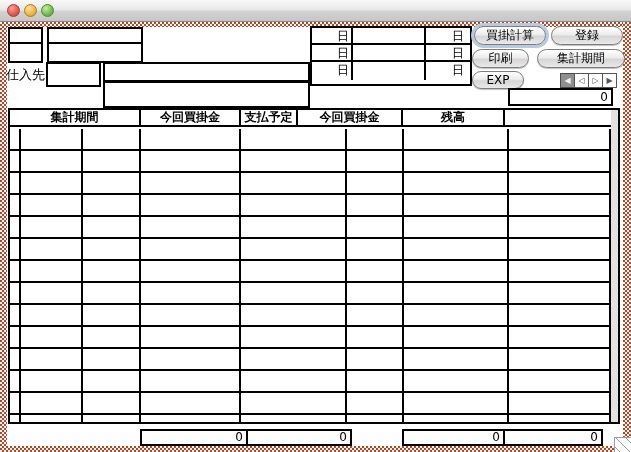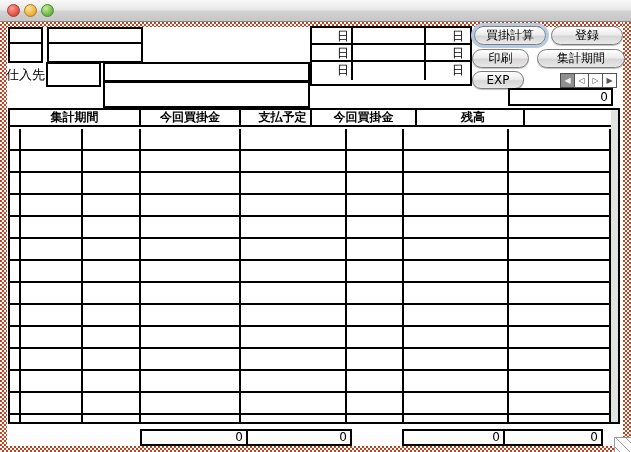--- a/index.html
+++ b/index.html
@@ -74,7 +74,7 @@
   .tbl-header{display:flex;height:17px;border-bottom:2px solid #000;}
   .th{border-right:2px solid #000;font-size:12px;font-weight:bold;text-align:center;line-height:15px;}
   .th.c1{width:131px;} .th.c2{width:100px;} .th.c3{width:106px;}
-  .th.c4{width:57px;margin-left:14px;}  .th.c5{width:105px;} .th.c6{width:102px;margin-left:6px;}
+  .th.c4{width:57px;}  .th.c5{width:105px;} .th.c6{width:102px;margin-left:6px;}
   .tbl-body{position:absolute;left:0;top:19px;width:601px;bottom:0;overflow:hidden;}
   .tr{display:flex;height:22px;}
   .td{border-right:2px solid #000;border-bottom:2px solid #000;height:22px;}

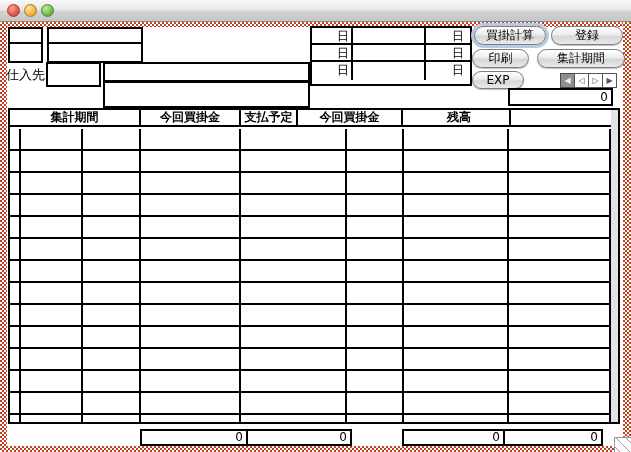--- a/index.html
+++ b/index.html
@@ -74,7 +74,7 @@
   .tbl-header{display:flex;height:17px;border-bottom:2px solid #000;}
   .th{border-right:2px solid #000;font-size:12px;font-weight:bold;text-align:center;line-height:15px;}
   .th.c1{width:131px;} .th.c2{width:100px;} .th.c3{width:106px;}
-  .th.c4{width:57px;}  .th.c5{width:105px;} .th.c6{width:102px;margin-left:6px;}
+  .th.c4{width:57px;}  .th.c5{width:105px;} .th.c6{width:102px;}
   .tbl-body{position:absolute;left:0;top:19px;width:601px;bottom:0;overflow:hidden;}
   .tr{display:flex;height:22px;}
   .td{border-right:2px solid #000;border-bottom:2px solid #000;height:22px;}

**YOUR OBJECTIVE**.
Retype each entry precisely. Skip images entirely.

**OUTPUT FOR THIS EXERCISE**.
--- a/index.html
+++ b/index.html
@@ -74,7 +74,7 @@
   .tbl-header{display:flex;height:17px;border-bottom:2px solid #000;}
   .th{border-right:2px solid #000;font-size:12px;font-weight:bold;text-align:center;line-height:15px;}
   .th.c1{width:131px;} .th.c2{width:100px;} .th.c3{width:106px;}
-  .th.c4{width:57px;margin-left:14px;}  .th.c5{width:105px;} .th.c6{width:102px;margin-left:6px;}
+  .th.c4{width:57px;}  .th.c5{width:105px;} .th.c6{width:102px;margin-left:6px;}
   .tbl-body{position:absolute;left:0;top:19px;width:601px;bottom:0;overflow:hidden;}
   .tr{display:flex;height:22px;}
   .td{border-right:2px solid #000;border-bottom:2px solid #000;height:22px;}

--- a/index.html
+++ b/index.html
@@ -74,7 +74,7 @@
   .tbl-header{display:flex;height:17px;border-bottom:2px solid #000;}
   .th{border-right:2px solid #000;font-size:12px;font-weight:bold;text-align:center;line-height:15px;}
   .th.c1{width:131px;} .th.c2{width:100px;} .th.c3{width:106px;}
-  .th.c4{width:57px;}  .th.c5{width:105px;} .th.c6{width:102px;margin-left:6px;}
+  .th.c4{width:57px;}  .th.c5{width:105px;} .th.c6{width:102px;}
   .tbl-body{position:absolute;left:0;top:19px;width:601px;bottom:0;overflow:hidden;}
   .tr{display:flex;height:22px;}
   .td{border-right:2px solid #000;border-bottom:2px solid #000;height:22px;}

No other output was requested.